Ask the Team
What kind of immunizations should I get before traveling?
What type of immunizations your receive prior to travel will depend primarily upon where in the world you will be going. Even in the United States it’s a good idea to have your tetanus and pertussis/whooping cough (dTp) updated AT LEAST every 10 years. You can obtain this shot at your primary care physician’s office, along with most other commonly administered immunizations.
If you are travelling outside of the US, it’s best to check the CDC website at www.cdc.gov for the most complete and updated immunization recommendations. It’s a very user-friendly site that also gives you useful travel precautions. Most developed parts of the world, such as Western Europe, Caribbean, won’t require any additional immunizations; however if you plan to travel to the African continent, undeveloped areas of Central/South America, and Southeast Asia plan ahead by scheduling an appointment at your local/regional travel clinic as select immunizations can only be administered by approved providers.
How much exercise should I be getting to lose weight?
You need to burn 3,500 calories to lose a pound. So depending upon how many calories you burn during your workout will depend on how many workouts it will take to lose one pound. According to the American Heart Association, it is recommended to exercise at least 30 minutes, five times a week.
Bottom line, you need to burn more calories than you consume. I recommend you choose an exercise that you truly enjoy so that you will want to do it regularly! Exercise with a partner, this will not only keep you accountable but will also be more fun.
What are good food options when you are on the run?
Eating healthy on the go is all about two things: preparation and good choices. The solution isn’t to find more time, but to work with the schedule you have. The biggest part of eating healthy on the go is planning: take a few extra minutes on the weekend to grocery shop and plan out your meals for the week, buy enough food for the entire week so you do not have to waste time returning to the grocery store. Cook a large batch of food on the weekend, enough for some lunches and dinners during the week, refrigerate or freeze these foods so you can quickly reheat them. Store cereal in zip lock bags so you can take it on the go, fill a water bottle with orange juice the night before so you can grab it on your way out the door. Cut up fresh fruit and vegetables on the weekend so you have quick snacks during the week, portion out food into zip lock containers/bags so you can just grab it and go. Making an effort to eat healthy does not mean abandoning our lives. Find a few minutes to think about a small nutrition goal, how you think you can reach it, and what can prevent you from success. Then devise a plan and stick with it.

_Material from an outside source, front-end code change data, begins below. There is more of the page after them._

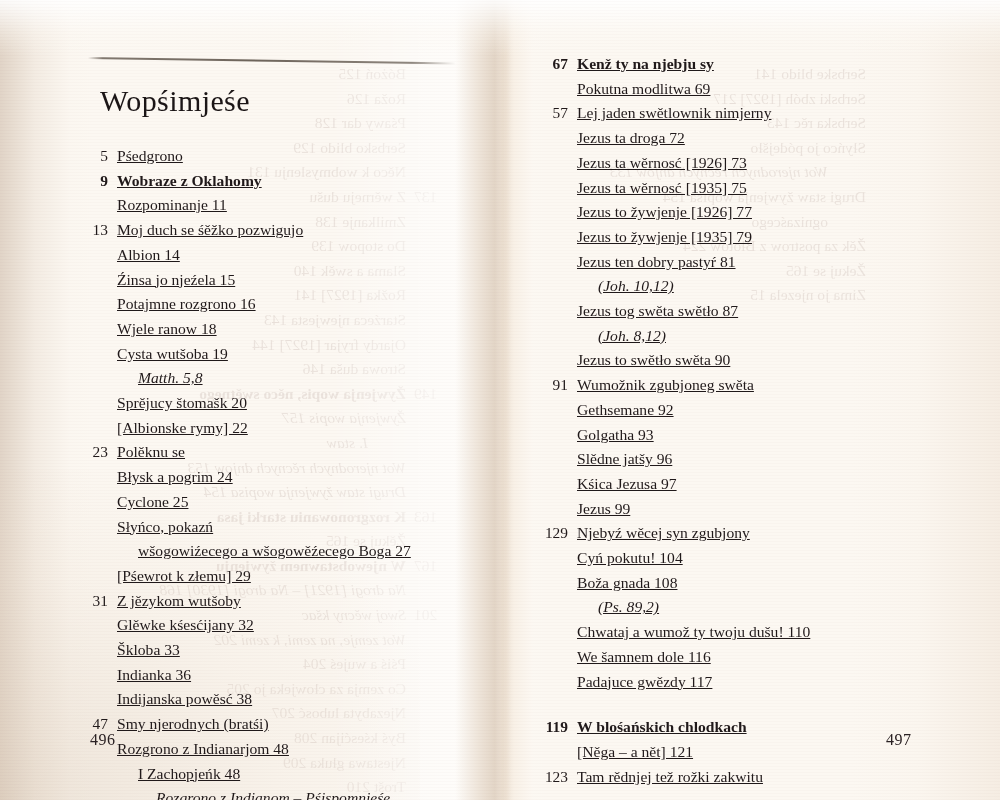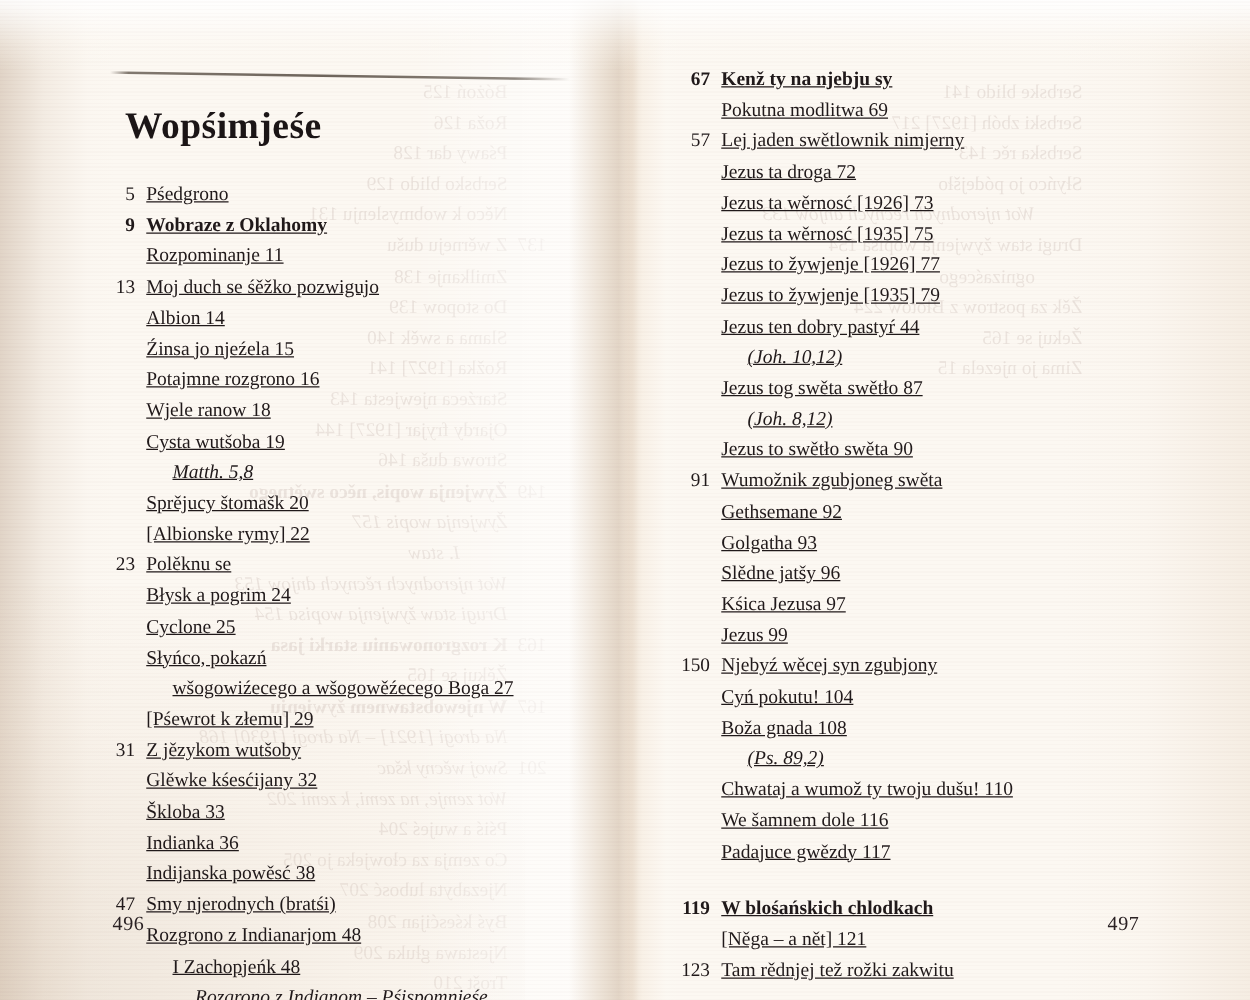"Wopśimjeśe" .toc-title { font-weight: bold -> normal }
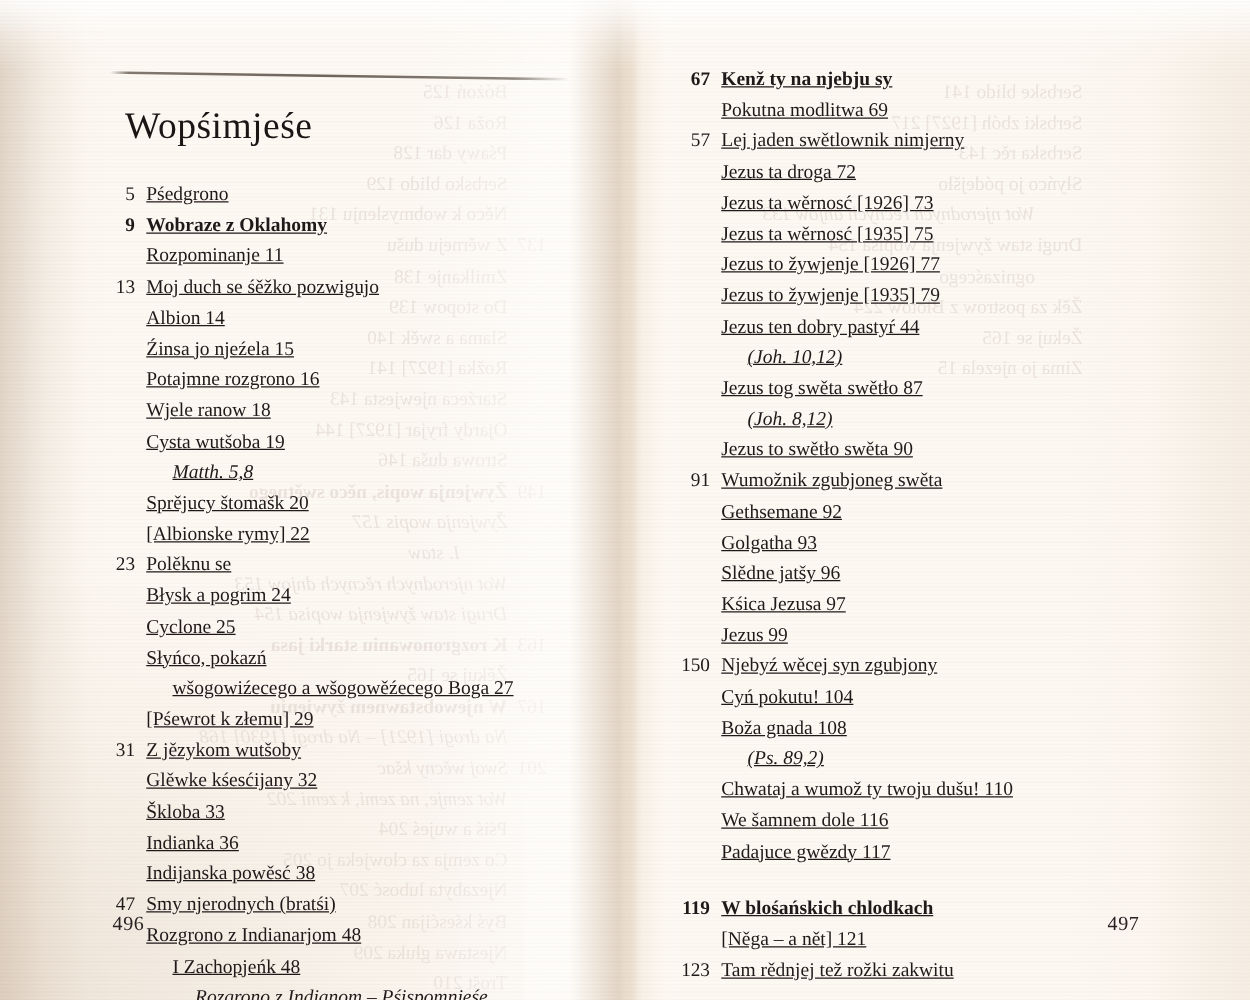"Jezus ten dobry pastyŕ 44" span.etext { text: 44 -> 81 }
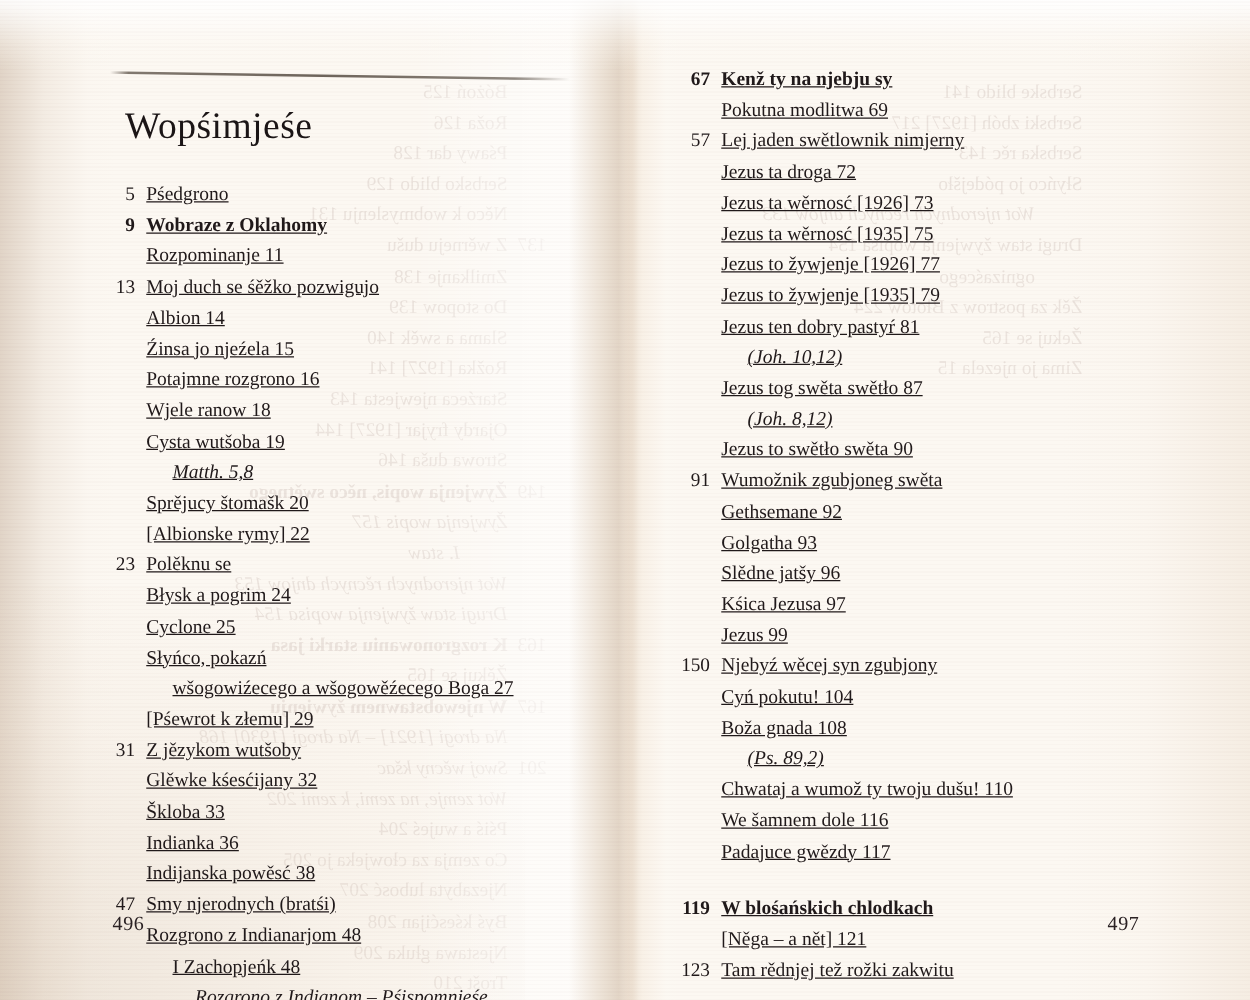"150" span.pno { text: 150 -> 129 }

What is the best way to treat sunburn?
Unfortunately, there’s no fast-fix sunburn treatment. Once you are sunburned, the damage to your skin is done, although it may take 12-24 hours after sun exposure to know the full extent/severity of sunburn and several days or more for your skin to begin the healing process. In the meantime, the most effective sunburn treatment simply helps ease your pain & discomfort:
- Keep it cool. Apply cold compresses — such as a towel dampened with cool water — to the affected skin. Or take a cool bath.
- Keep it moist. Apply aloe or moisturizing cream to the affected skin. Avoid products containing alcohol, which can further dry out skin
- Leave blisters intact. If blisters form, don’t break them. You’ll only slow the healing process and increase the risk of infection. If needed, lightly cover blisters with TELFA® pad and gauze.
- Treat peeling skin gently. Within a few days, the affected area may begin to peel. This is simply your body’s way of getting rid of the top layer of damaged skin. While your skin is peeling, continue to use moisturizing cream.
To prevent future episodes of sunburn, use sunscreen frequently and liberally. Select a broad-spectrum product — one that provides protection against both ultraviolet A (UVA) and ultraviolet B (UVB) radiation — with a sun protection factor (SPF) of at least 15.
What are antioxidants?
They are vitamins, minerals, and other nutrients that protect and repair cells from damage caused by free radicals. Many experts believe this damage plays a part in a number of chronic diseases, including hardening of the arteries (atherosclerosis), cancer, and arthritis. Free radicals can also interfere with your immune system. Fighting off damage with antioxidants helps keep your immune system strong, making you better able to ward off colds, flu, and other infections. Adding more fruit and vegetables of any kind to your diet will improve your health, but some foods are higher in antioxidants than others. The three major antioxidant vitamins are beta-carotene, vitamin C, and vitamin E. You’ll find them in colorful fruits and vegetables – especially those with purple, blue, red, orange, and yellow hues. To get the biggest benefits of antioxidants, eat these foods raw or lightly steamed; don’t overcook or boil.